Del resto, secondo quanto ritenuto dall’Adunanza Plenaria di codesto n. 8/2017 “la non veritiera prospettazione da parte del privato delle circostanze in fatto e in diritto poste a fondamento dell’atto illegittimo a lui favorevole non consente di configurare in capo a lui una posizione di affidamento legittimo, con la conseguenza per cui l’onere motivazionale gravante sull’amministrazione potrà dirsi soddisfatto attraverso il documentato richiamo alla non veritiera prospettazione di parte” (C.S. Ad. Plen., 17 ottobre 2017 n. 8).

Inoltre, quando un titolo abilitativo sia stato ottenuto dall’interessato in base ad una falsa o comunque erronea rappresentazione della realtà, è consentito all’Amministrazione di esercitare il proprio potere di autotutela ritirando l’atto stesso, senza necessità di esternare alcuna particolare ragione di pubblico interesse, che, in tale ipotesi, deve ritenersi sussistente in re ipsa (Cons. Stato Sez. II, 28/01/2021, n. 861).

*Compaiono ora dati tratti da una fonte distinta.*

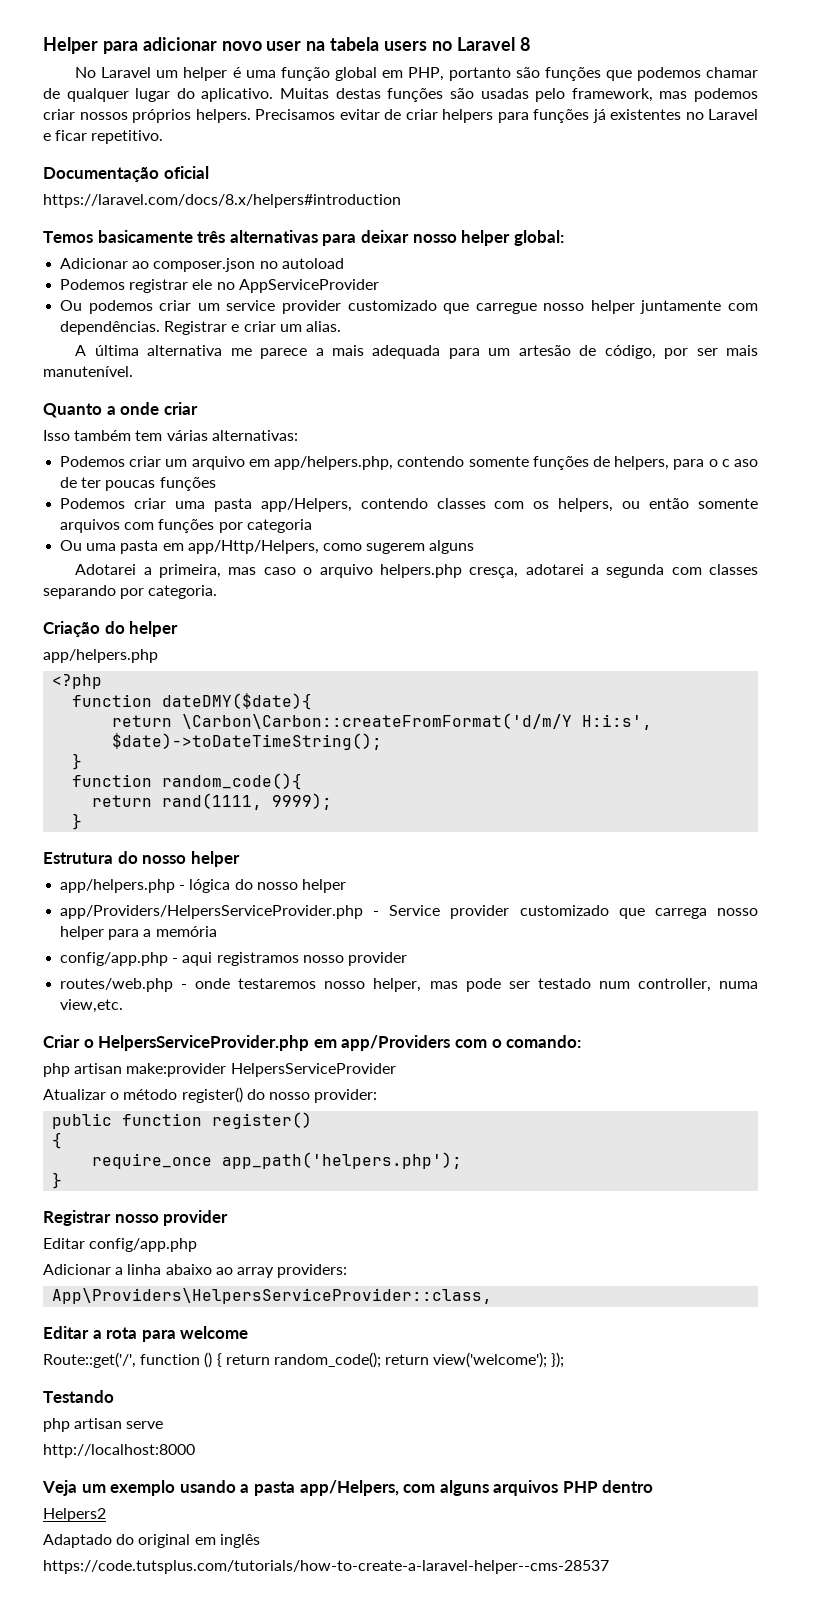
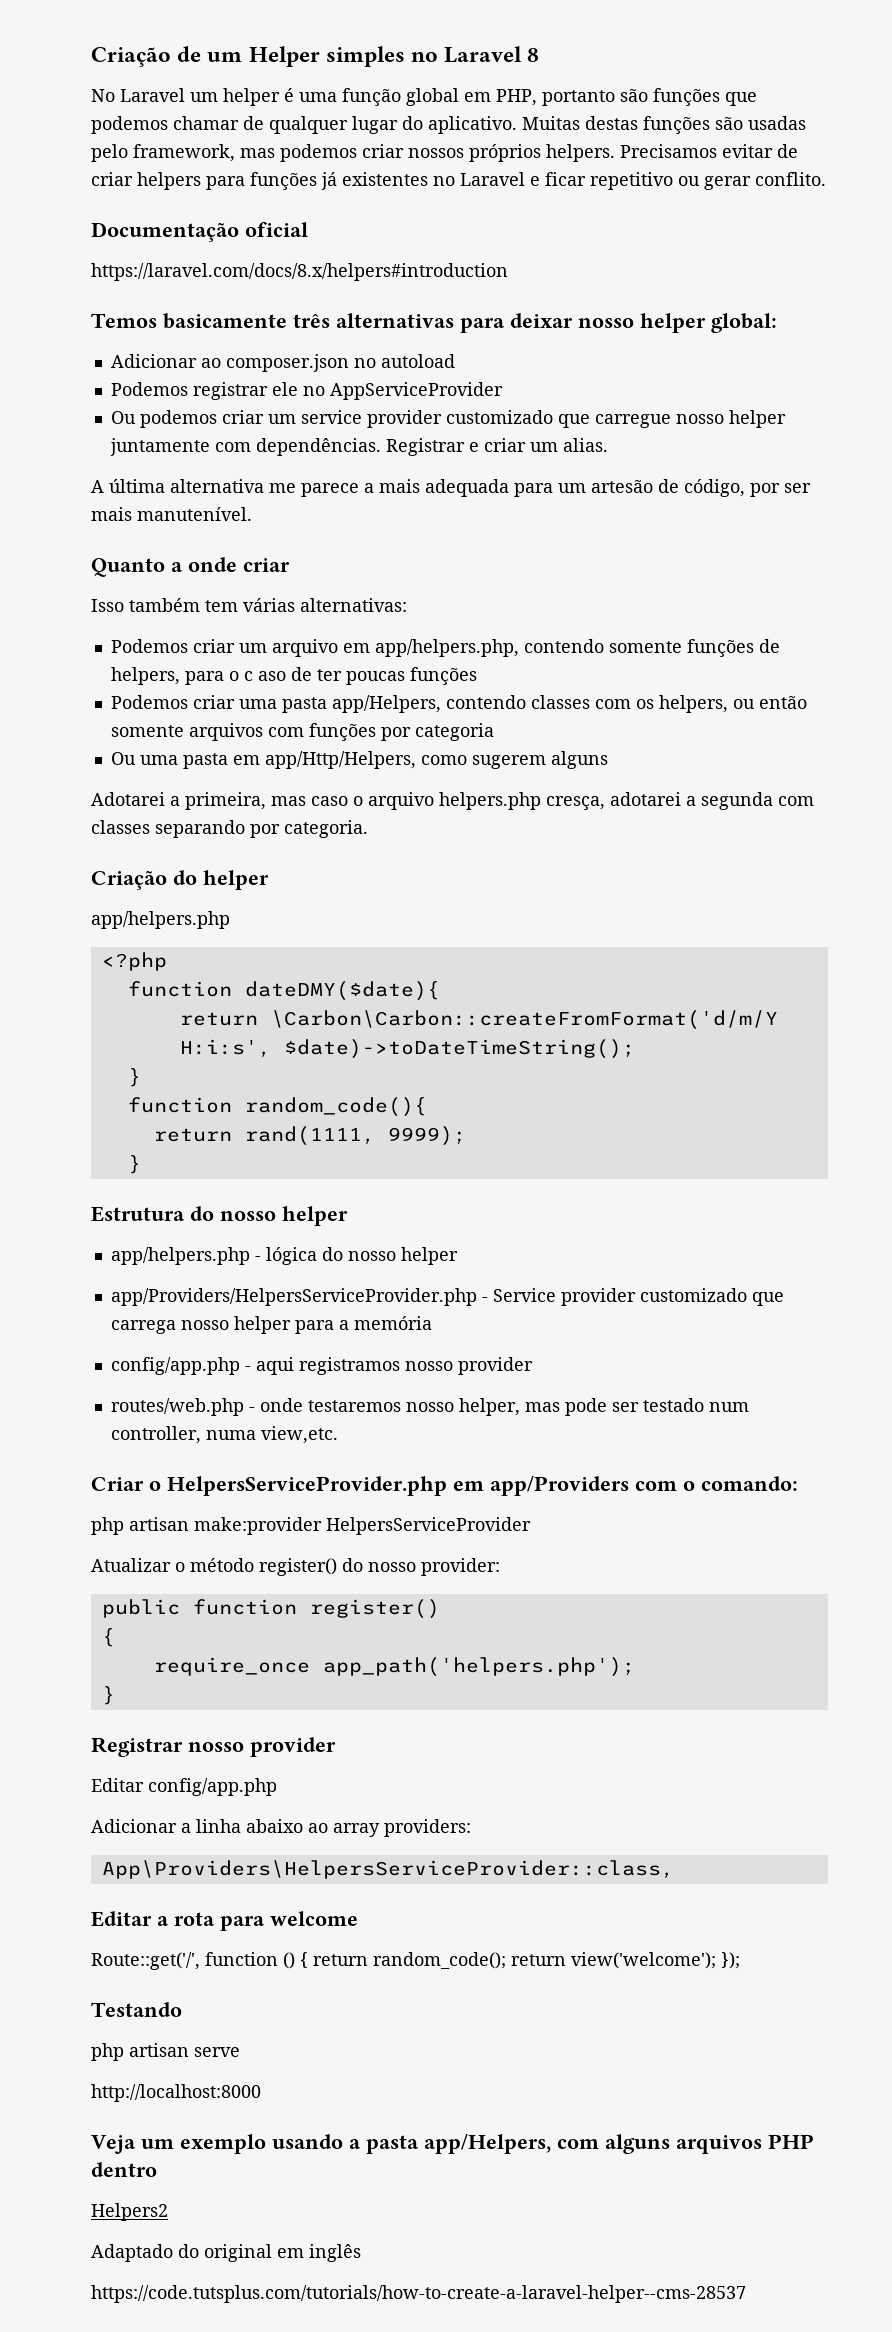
- Helper para adicionar novo user na tabela users no Laravel 8
+ Criação de um Helper simples no Laravel 8
- Precisamos evitar de criar helpers para funções já existentes no Laravel e ficar repetitivo.
+ Precisamos evitar de criar helpers para funções já existentes no Laravel e ficar repetitivo ou gerar conflito.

Nella specie, il diniego all’istanza di proroga è congruamente motivato, tenuto conto dell’obbligo dell’Amministrazione di esercitare il potere repressivo sanzionatorio avverso gli abusi edilizi senza la necessità di procedere ad alcuna comparazione degli interessi pubblici con quelli privati, trattandosi di atti vincolati e dovuti in cui non trova spazio la partecipazione degli interessati.

L’appello deve essere, conseguentemente, respinto.

Le spese seguono la soccombenza.

P.Q.M.

Il Consiglio di Stato in sede giurisdizionale (Sezione Settima), definitivamente pronunciando sull’appello, come in epigrafe proposto, lo respinge.

Condanna l’appellante al pagamento delle spese processuali che liquida in €4.000,00 oltre accessori di legge.

Ordina che la presente sentenza sia eseguita dall’autorità amministrativa.

Conclusione

Così deciso in Roma nella camera di consiglio del giorno 14 aprile 2023 con l’intervento dei magistrati:

Marco Lipari, Presidente

Fabio Franconiero, Consigliere

Raffaello Sestini, Consigliere

Sergio Zeuli, Consigliere

Rosaria Maria Castorina, Consigliere, Estensore


MASSIMA- In merito all’art. 30 del D.P.R. n. 380 del 2001, la lottizzazione abusiva è qualificata come un illecito permanente e insanabile poiché produce una deviazione dagli scopi stabiliti con la pianificazione urbanistica e lede perciò l’essenziale prerogativa comunale della programmazione in materia, alla cui protezione tende l’art. 30; essa ha dunque una potenzialità lesiva più estesa di quella del singolo abuso edilizio poiché incide sull’interesse pubblico primario alla corretta urbanizzazione del territorio condizionando indebitamente le scelte pianificatorie future della P.A.